*** Supplied material ***

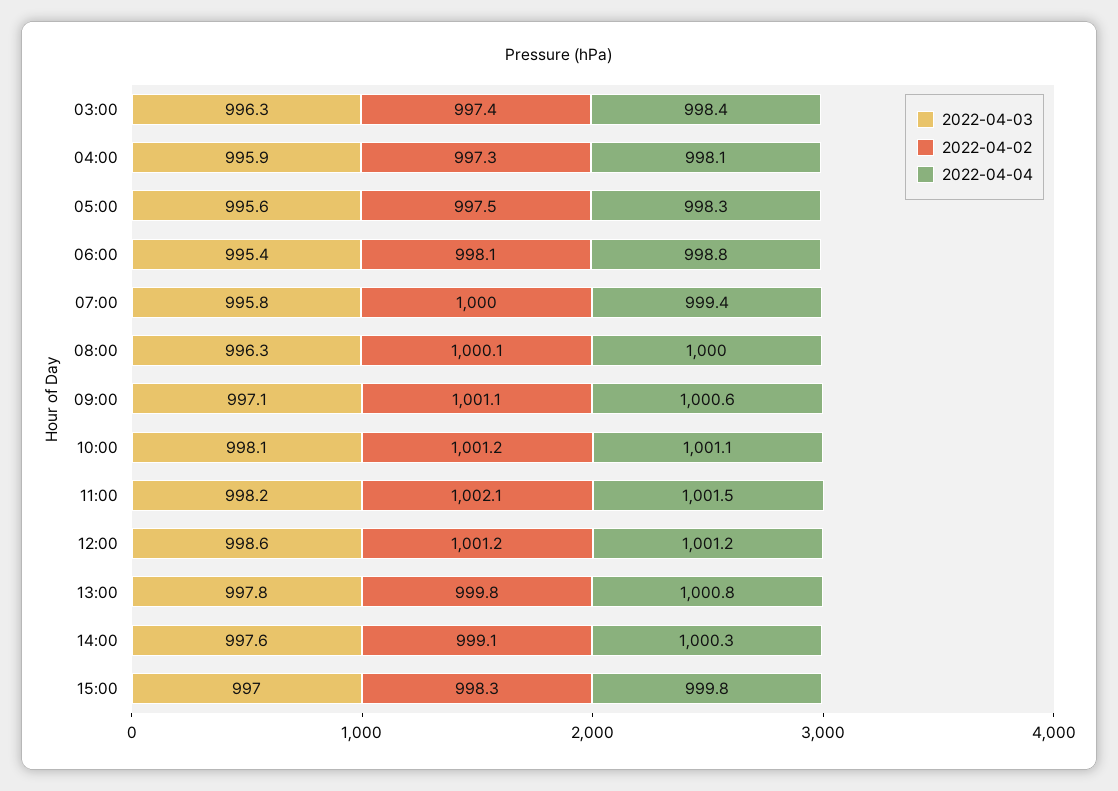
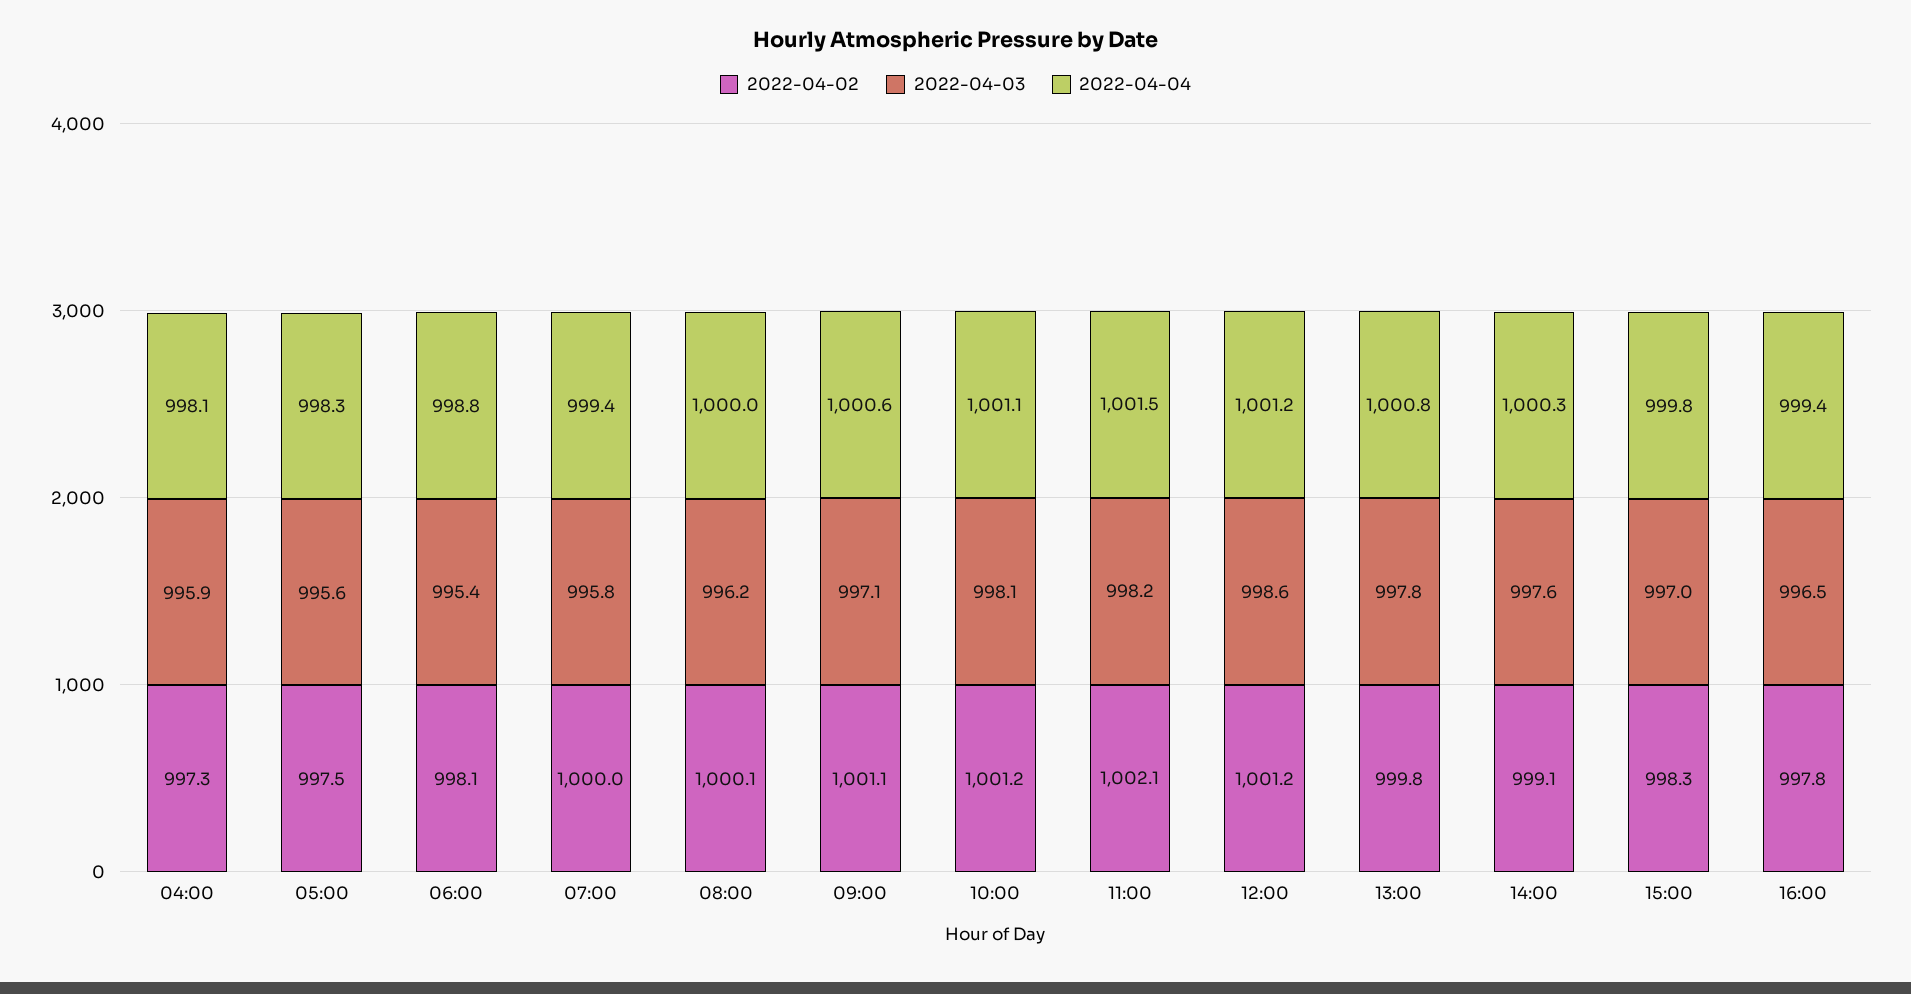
2022-04-03, 03:00: 996.3 -> none
2022-04-02, 03:00: 997.4 -> none
2022-04-04, 03:00: 998.4 -> none
2022-04-03, 08:00: 996.3 -> 996.2
2022-04-02, 16:00: none -> 997.8
2022-04-03, 16:00: none -> 996.5
2022-04-04, 16:00: none -> 999.4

*** End of Supplied material ***

- Exercise prompt: Retype, exactly and only, the lines running from the one with "2022-04-04, 03:00: 998.4 -> none" through the final line of the listing above.

- Task response:
2022-04-04, 03:00: 998.4 -> none
2022-04-03, 08:00: 996.3 -> 996.2
2022-04-02, 16:00: none -> 997.8
2022-04-03, 16:00: none -> 996.5
2022-04-04, 16:00: none -> 999.4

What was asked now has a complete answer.